### Directions for this task
Locate the line that contains "[407,162,451,178] 0.00 ->" in the entries below, then repeat it and every following line through the line that contains "[632,469,684,485] 88.27 ->", exactly, and no others.

The data Block Start

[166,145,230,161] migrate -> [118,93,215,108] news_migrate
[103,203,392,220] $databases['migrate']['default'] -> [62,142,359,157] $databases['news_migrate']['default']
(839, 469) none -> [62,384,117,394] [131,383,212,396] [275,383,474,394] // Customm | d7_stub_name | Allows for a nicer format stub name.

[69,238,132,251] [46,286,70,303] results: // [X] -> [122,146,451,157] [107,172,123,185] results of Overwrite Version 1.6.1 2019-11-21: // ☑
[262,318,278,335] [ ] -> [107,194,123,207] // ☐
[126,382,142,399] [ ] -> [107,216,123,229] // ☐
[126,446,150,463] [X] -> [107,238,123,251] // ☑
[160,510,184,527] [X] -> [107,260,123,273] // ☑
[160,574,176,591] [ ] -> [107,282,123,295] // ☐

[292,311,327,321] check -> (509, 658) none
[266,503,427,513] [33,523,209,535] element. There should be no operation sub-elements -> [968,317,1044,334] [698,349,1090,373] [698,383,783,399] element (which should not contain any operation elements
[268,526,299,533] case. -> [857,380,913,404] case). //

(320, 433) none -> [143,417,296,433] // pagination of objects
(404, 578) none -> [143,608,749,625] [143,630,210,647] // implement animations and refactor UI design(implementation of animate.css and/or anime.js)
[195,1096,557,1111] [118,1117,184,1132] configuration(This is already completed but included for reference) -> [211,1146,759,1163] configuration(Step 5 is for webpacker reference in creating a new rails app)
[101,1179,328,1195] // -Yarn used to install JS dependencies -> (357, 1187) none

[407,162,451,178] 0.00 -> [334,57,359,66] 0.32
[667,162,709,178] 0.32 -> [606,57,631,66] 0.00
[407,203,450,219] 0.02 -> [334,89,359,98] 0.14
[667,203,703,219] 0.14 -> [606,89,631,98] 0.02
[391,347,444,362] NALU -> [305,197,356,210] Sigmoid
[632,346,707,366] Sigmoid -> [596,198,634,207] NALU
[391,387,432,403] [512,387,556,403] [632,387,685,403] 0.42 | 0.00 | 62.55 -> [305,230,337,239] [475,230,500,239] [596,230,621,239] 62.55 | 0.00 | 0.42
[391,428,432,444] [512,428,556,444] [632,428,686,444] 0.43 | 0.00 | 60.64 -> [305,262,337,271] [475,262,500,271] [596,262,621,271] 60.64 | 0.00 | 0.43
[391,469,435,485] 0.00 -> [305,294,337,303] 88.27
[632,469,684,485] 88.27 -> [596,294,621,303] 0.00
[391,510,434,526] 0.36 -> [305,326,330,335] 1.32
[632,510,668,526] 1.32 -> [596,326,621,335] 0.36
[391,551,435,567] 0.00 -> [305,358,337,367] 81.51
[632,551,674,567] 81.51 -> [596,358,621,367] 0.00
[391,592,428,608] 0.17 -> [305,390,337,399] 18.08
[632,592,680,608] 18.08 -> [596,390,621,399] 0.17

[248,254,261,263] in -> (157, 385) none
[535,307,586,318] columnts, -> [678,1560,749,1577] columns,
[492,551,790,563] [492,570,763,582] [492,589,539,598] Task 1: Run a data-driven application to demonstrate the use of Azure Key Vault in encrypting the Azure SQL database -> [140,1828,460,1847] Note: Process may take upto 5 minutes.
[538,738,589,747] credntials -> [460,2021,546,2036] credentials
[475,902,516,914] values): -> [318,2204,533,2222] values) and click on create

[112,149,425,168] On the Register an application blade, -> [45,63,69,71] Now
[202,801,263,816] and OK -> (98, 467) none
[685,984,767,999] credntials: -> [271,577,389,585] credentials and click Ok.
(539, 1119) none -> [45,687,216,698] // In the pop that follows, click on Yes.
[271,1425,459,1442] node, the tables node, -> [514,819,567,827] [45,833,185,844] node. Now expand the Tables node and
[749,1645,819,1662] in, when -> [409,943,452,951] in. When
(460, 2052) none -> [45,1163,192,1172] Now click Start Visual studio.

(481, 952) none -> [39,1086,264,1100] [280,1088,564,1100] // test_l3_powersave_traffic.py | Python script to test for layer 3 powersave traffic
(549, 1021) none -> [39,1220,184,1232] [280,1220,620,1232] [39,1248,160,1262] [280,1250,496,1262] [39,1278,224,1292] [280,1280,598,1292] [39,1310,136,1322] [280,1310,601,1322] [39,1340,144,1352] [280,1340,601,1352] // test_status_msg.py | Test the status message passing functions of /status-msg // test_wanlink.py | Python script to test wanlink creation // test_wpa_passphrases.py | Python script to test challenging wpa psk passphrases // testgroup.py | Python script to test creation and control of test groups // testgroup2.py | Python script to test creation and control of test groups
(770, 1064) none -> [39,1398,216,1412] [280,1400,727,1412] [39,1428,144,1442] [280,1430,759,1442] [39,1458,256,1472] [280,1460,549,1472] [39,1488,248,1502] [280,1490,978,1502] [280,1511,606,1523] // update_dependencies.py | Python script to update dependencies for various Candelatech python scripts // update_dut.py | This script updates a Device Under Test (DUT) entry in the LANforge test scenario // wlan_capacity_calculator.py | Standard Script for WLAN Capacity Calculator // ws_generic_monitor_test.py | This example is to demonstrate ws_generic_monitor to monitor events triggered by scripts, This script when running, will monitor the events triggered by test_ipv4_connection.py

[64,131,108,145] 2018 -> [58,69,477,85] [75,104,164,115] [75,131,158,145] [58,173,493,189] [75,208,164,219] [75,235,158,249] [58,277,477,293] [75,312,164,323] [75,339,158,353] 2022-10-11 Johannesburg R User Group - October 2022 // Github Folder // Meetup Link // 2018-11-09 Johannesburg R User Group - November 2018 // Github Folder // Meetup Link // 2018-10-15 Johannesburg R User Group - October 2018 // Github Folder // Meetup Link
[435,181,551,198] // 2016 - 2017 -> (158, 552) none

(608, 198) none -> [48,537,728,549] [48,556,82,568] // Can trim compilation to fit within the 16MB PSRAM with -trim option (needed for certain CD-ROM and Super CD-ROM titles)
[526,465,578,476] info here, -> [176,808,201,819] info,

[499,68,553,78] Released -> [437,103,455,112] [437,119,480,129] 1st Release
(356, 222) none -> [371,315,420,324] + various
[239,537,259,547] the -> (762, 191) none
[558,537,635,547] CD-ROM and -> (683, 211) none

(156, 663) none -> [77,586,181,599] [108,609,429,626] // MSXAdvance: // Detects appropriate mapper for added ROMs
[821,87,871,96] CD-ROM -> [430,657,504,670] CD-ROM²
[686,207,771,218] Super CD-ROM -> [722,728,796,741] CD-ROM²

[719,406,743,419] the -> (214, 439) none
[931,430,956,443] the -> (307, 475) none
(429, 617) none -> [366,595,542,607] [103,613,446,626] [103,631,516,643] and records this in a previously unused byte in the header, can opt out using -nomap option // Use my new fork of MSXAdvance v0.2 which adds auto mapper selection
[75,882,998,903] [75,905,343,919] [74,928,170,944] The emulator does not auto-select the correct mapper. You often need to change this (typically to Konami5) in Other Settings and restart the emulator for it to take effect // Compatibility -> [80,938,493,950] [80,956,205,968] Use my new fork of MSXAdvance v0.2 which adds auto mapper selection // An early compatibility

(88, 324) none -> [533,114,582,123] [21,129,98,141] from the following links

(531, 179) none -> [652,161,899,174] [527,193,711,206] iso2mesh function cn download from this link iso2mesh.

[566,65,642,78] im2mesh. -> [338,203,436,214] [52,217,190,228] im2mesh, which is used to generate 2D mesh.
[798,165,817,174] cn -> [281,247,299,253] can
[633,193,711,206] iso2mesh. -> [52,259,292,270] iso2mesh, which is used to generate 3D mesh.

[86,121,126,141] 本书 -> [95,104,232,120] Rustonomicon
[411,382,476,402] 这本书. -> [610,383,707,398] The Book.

The data Block End

### Problem solution
[407,162,451,178] 0.00 -> [334,57,359,66] 0.32
[667,162,709,178] 0.32 -> [606,57,631,66] 0.00
[407,203,450,219] 0.02 -> [334,89,359,98] 0.14
[667,203,703,219] 0.14 -> [606,89,631,98] 0.02
[391,347,444,362] NALU -> [305,197,356,210] Sigmoid
[632,346,707,366] Sigmoid -> [596,198,634,207] NALU
[391,387,432,403] [512,387,556,403] [632,387,685,403] 0.42 | 0.00 | 62.55 -> [305,230,337,239] [475,230,500,239] [596,230,621,239] 62.55 | 0.00 | 0.42
[391,428,432,444] [512,428,556,444] [632,428,686,444] 0.43 | 0.00 | 60.64 -> [305,262,337,271] [475,262,500,271] [596,262,621,271] 60.64 | 0.00 | 0.43
[391,469,435,485] 0.00 -> [305,294,337,303] 88.27
[632,469,684,485] 88.27 -> [596,294,621,303] 0.00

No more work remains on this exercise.